Antynea/grub-btrfs

Unable to boot from snapshot on Fedora 35 after grub update

crankedguy opened this issue · 25 comments

Decided to open a new issue and reference it from her, this is better also in terms of documentation, as the other one is closed already, please see also further comments

Hi,

I will write onto this thread here because there is definitely "something" going on. The OP wrote a couple of weeks ago when the config file changed.
For me it was yesterday here on F35 and it is definitely exactly the same behaviour, and absolutely non-resolvable on a production system. You can do whatever you want, reinstall all grub and shim, regenerate grub.cfg etc., it always leads to Unknown TPM error. I did not find a single solution within hours for this and so have to scratch the whole system, as also new snapshots will not work anymore. It is just dead.

Here it was caused due to a recent grub2 update, which actually should have nothing to do with it at all.
grub2-common is just an example, all grub- and shim- packages were updated

Changelogs for grub2-common-1:2.06-10.fc35.noarch
* Fri Dec 10 00:00:00 2021 Robbie Harwood <rharwood@redhat.com> - 2.06-10
- Bump to re-do signing (no code changes)

* Thu Dec 09 00:00:00 2021 Robbie Harwood <rharwood@redhat.com> - 2.06-9
- Restore grub.cfg umask (CVE-2021-3981)
- Resolves: rhbz#2030358

snapshot handling is gone with it. And I don't have the slightest idea....
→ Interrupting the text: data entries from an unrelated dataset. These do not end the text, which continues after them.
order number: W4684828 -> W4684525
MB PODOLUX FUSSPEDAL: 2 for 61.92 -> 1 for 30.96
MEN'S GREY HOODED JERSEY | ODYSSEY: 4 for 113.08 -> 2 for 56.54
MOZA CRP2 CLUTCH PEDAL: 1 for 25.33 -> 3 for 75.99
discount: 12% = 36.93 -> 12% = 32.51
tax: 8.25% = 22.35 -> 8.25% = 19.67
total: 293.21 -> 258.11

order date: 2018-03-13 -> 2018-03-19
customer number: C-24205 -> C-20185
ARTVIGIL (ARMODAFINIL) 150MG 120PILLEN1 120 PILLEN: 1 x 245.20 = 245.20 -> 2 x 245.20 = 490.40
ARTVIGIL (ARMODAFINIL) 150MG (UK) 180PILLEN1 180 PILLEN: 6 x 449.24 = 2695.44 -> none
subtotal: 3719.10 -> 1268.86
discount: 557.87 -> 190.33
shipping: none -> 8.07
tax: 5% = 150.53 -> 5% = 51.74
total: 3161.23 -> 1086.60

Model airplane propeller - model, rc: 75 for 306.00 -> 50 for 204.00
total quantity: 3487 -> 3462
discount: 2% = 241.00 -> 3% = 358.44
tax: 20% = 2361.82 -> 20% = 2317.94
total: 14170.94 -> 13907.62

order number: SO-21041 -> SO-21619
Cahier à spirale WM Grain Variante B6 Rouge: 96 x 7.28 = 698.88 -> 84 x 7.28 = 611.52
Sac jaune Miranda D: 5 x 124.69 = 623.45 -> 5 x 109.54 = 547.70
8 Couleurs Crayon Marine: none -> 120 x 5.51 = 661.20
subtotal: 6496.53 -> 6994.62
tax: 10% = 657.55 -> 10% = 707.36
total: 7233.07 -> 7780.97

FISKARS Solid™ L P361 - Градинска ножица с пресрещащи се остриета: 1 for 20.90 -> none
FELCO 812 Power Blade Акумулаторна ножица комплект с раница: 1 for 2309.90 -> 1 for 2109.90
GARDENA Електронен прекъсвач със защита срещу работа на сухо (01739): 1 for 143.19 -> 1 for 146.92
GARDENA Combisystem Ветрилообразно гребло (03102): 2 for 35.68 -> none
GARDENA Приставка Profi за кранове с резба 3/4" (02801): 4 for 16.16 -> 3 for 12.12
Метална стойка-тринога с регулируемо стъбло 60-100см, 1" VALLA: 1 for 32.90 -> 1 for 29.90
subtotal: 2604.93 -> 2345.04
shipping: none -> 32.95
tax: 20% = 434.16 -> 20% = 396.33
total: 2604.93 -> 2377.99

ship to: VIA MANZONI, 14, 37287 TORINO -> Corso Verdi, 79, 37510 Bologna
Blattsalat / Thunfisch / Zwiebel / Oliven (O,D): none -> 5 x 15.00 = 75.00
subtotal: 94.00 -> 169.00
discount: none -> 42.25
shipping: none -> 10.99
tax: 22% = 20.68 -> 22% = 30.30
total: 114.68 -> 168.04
@Antynea : As this seems to have to do something with not the most recent change but in general with updates of either grub- or shim-packages, do you have any clue?

Originally posted by @crankedguy in #116 (comment)

hello,

I just tested again on Fedora 35:

# rpm -qa | grep grub2
grub2-common-2.06-10.fc35.noarch
grub2-tools-minimal-2.06-10.fc35.x86_64
grub2-tools-2.06-10.fc35.x86_64
grub2-pc-modules-2.06-10.fc35.noarch
grub2-pc-2.06-10.fc35.x86_64
grub2-efi-ia32-2.06-10.fc35.x86_64
grub2-efi-x64-2.06-10.fc35.x86_64
grub2-tools-extra-2.06-10.fc35.x86_64
grub2-efi-ia32-cdboot-2.06-10.fc35.x86_64
grub2-efi-x64-cdboot-2.06-10.fc35.x86_64
grub2-tools-efi-2.06-10.fc35.x86_64

latest version of grub-btrfs (4.11)

Details of the installation:
Note: i dont have any TPM module.

Hdd partitions:
Type mbr
/dev/sda1 /boot ext4
/dev/sda2 / btrfs

3 subvolumes:
/root
/home
@snapshots

Snapshots menu appears in grub, and allows to boot.

Perhaps you have a different configuration, could you share it?
Specified especially if you are in UEFI and TPM enabled.

Thanks for your reply! Did you also read the further comments in the closed issue? #116 (comment)

You have to put it in context to the other issue, and also what I wrote in the bugzilla issue. It works without any issues with the 2.06-10 version, that is if you reinstall the whole system.
What does not work though is, there was 2.06-8 installed on the system and it was updated to 2.06-10. After the update everything broke.
It has something to do with the updates of the grub-packages on fedora. They seem to mess around with something around the EFI partitions and EFI/TPM connection. It is complete unclear what this could be to me honestly, but it is very clear from the other issue that OP had a similar situation (he said config file changed).
Fact is after the update you just have the entries left but cannot do anything anymore with them.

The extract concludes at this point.